Un trésor de famille – Episode 7

Pour ceux qui auraient loupé le début de l’histoire.

Mégane flotte, à moins qu’elle ne vole? Elle est comme propulsée dans les airs à vive allure et sa trajectoire semble toute tracée. Elle est attirée comme un aimant vers une destination inconnue. Et, de là où elle se trouve, Archibald n’est déjà plus qu’une minuscule tache de couleur. Elle est tombée dans le piège qu’il lui a tendu avec son chocolat chaud. Mégane aurait dû se méfier, mais étrangement, elle ne s’inquiète pas trop. Elle a la certitude d’être là où elle doit être. Tout cela peut paraitre très étrange, mais à la minute où elle a appris l’existence de cette plume, elle a sut qu’il était très important pour elle de la retrouver. Archibald l’a peut-être manipulé, en mélangeant une potion à son chocolat, mais en réalité, elle aurait été partante de toute façon. Trop occupée par ses pensées, Mégane ne s’aperçoit pas qu’elle a fermé les yeux, et quand elle décide de les rouvrir, elle se découvre, avec surprise, assise dans le fauteuil face à Archibald, comme si rien ne s’était jamais passé.
– Il semblerait que votre chocolat ne soit pas très efficace !
Archibald parait pensif, il la regarde sans réagir, puis finit par pousser un grand soupir.
– Enfin bon, les dés en sont jetés. Tu sais où me trouver.
Puis il se lève et disparaît par la porte par laquelle il était arrivé avec son plateau et les tasses de chocolat. Peut-être la cuisine ?

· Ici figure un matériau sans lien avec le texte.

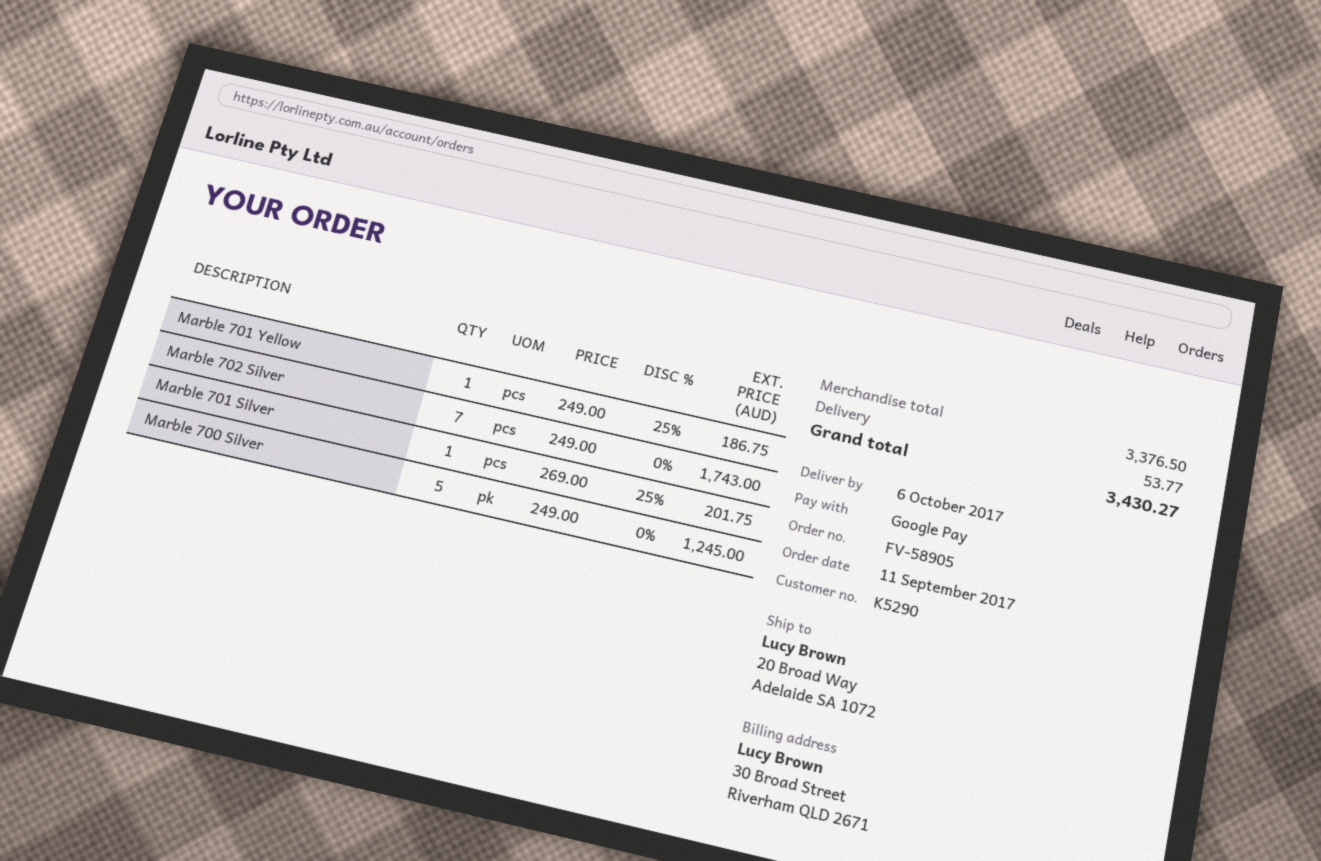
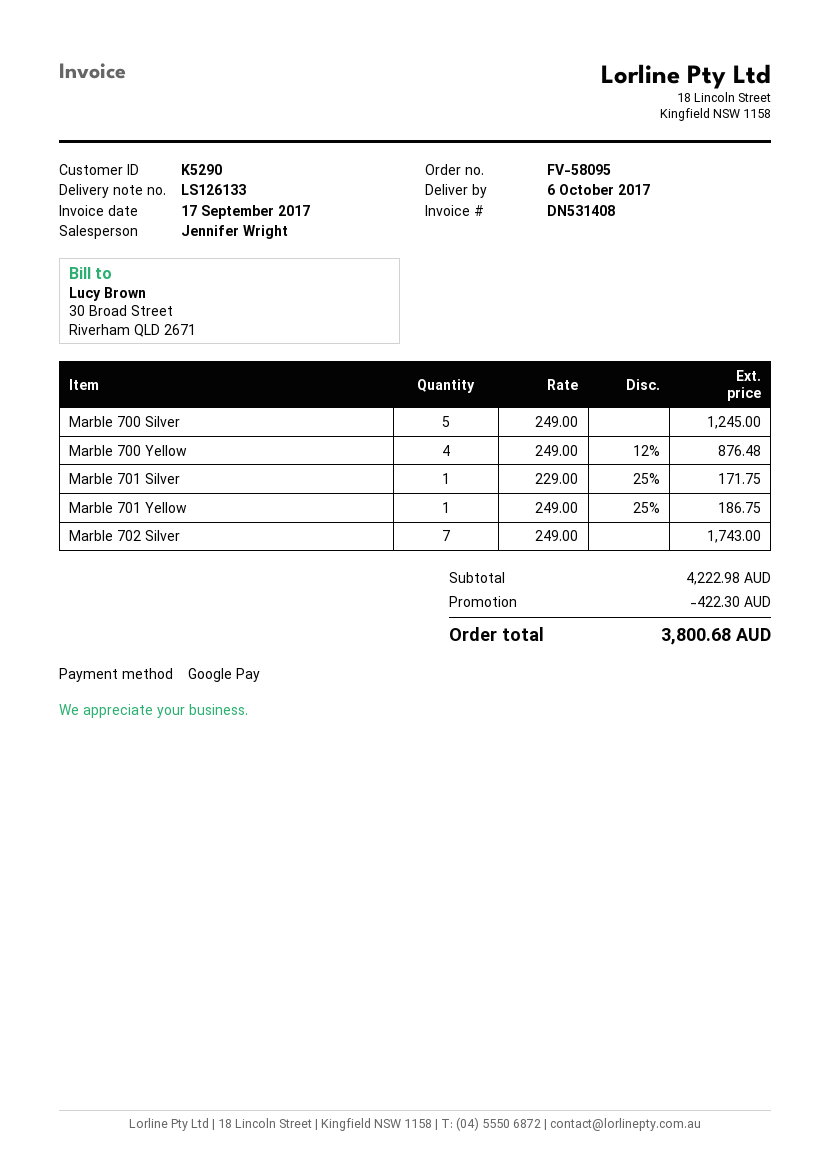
order number: FV-58905 -> FV-58095
Marble 701 Silver: 1 x 269.00 - 25% = 201.75 -> 1 x 229.00 - 25% = 171.75
Marble 700 Yellow: none -> 4 x 249.00 - 12% = 876.48
subtotal: 3376.50 -> 4222.98
discount: none -> 422.30
shipping: 53.77 -> none
total: 3430.27 -> 3800.68

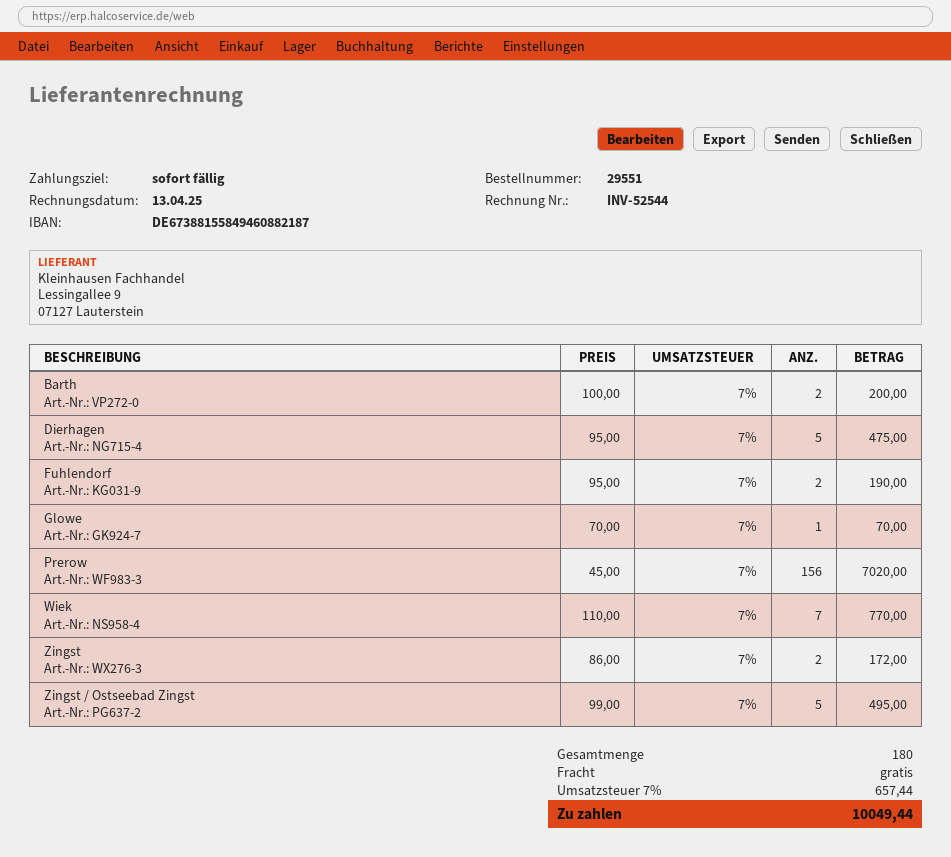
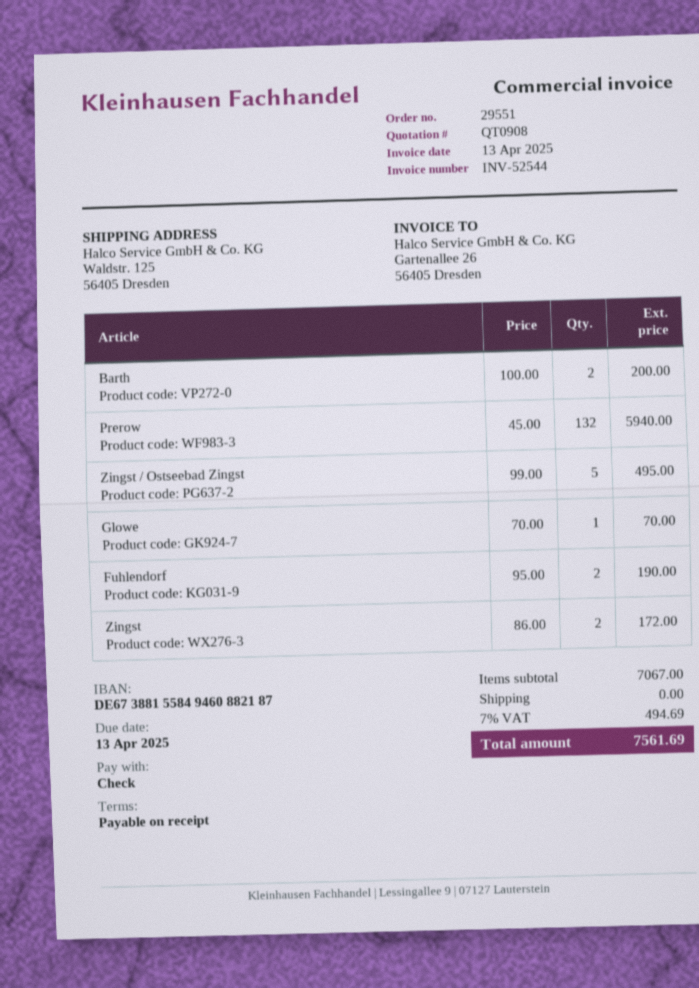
Dierhagen: 5 x 95.00 = 475.00 -> none
Prerow: 156 x 45.00 = 7020.00 -> 132 x 45.00 = 5940.00
Wiek: 7 x 110.00 = 770.00 -> none
tax: 7% = 657.44 -> 7% = 494.69
total: 10049.44 -> 7561.69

Mégane se lève du fauteuil. Enfin, elle pense à se lever du fauteuil, et elle se retrouve, en un instant, debout face à ce mur de livres, que constitue la gigantesque bibliothèque d’Archibald. Elle se sent un peu désorientée, car elle n’a pas la sensation d’avoir marché jusque là. Elle regarde ses pieds et sent un léger courant d’air lui chatouiller les mollets.
– Hector, c’est toi ?
– Oui Mégane, je suis avec toi. Nous sommes dans le monde des esprits.
– Mais qu’est-ce que tu racontes ? Tu vois bien que nous sommes toujours dans le Salon d’Archie.
– Tu as raison, et pourtant, nous sommes aussi dans le monde des esprits. Regarde dans le fauteuil d’où tu viens ?
Mégane se retourne pour se découvrir elle-même, affalée dans le fauteuil, inconsciente, avec Hector sur les genoux.
– Mais qu…
– Je sais que je ne t’apporte pas de bonnes nouvelles depuis quelque temps, mais… nous sommes morts.
– QUOI??!
– Ne panique pas! Ça me fait toujours flipper les gens qui paniquent… Archie a un peu enjolivé la situation. En réalité, le monde des esprits n’est accessible que par les morts, c’est la condition unique et incontournable pour être ici.
– Tu veux dire qu’il m’a volontairement empoisonnée?! Mais pourquoi aurait-il fait cela ? C’est horrible !
– Par cupidité, par rivalité, par bêtise, que sais-je ? Les hommes font tout un tas de choses horribles sans raison valable. Archibald est obnubilé par cette plume depuis tellement d’années. Mais ne t’inquiète pas, je vais pouvoir te guider.
– Tu es déjà venu ici ?
– Bien sûr, plus d’une fois. Tu sais que les chats ont neuf vies ? Tiens regarde, le passage est dégagé.
Mégane se retourne face à la bibliothèque, et là où, une minute plus tôt, se tenaient des rangées de livres anciens, se trouve maintenant l’embrasure d’une porte grande ouverte. Hector entre le premier, et l’invite à le suivre. Sans transition, ils se retrouvent tout deux dans un magnifique jardin à l’anglaise, avec un joli gazon vert, coupé très ras, et des bosquets de fleurs multicolores. Mégane reste subjuguée un moment par ce nouveau décor.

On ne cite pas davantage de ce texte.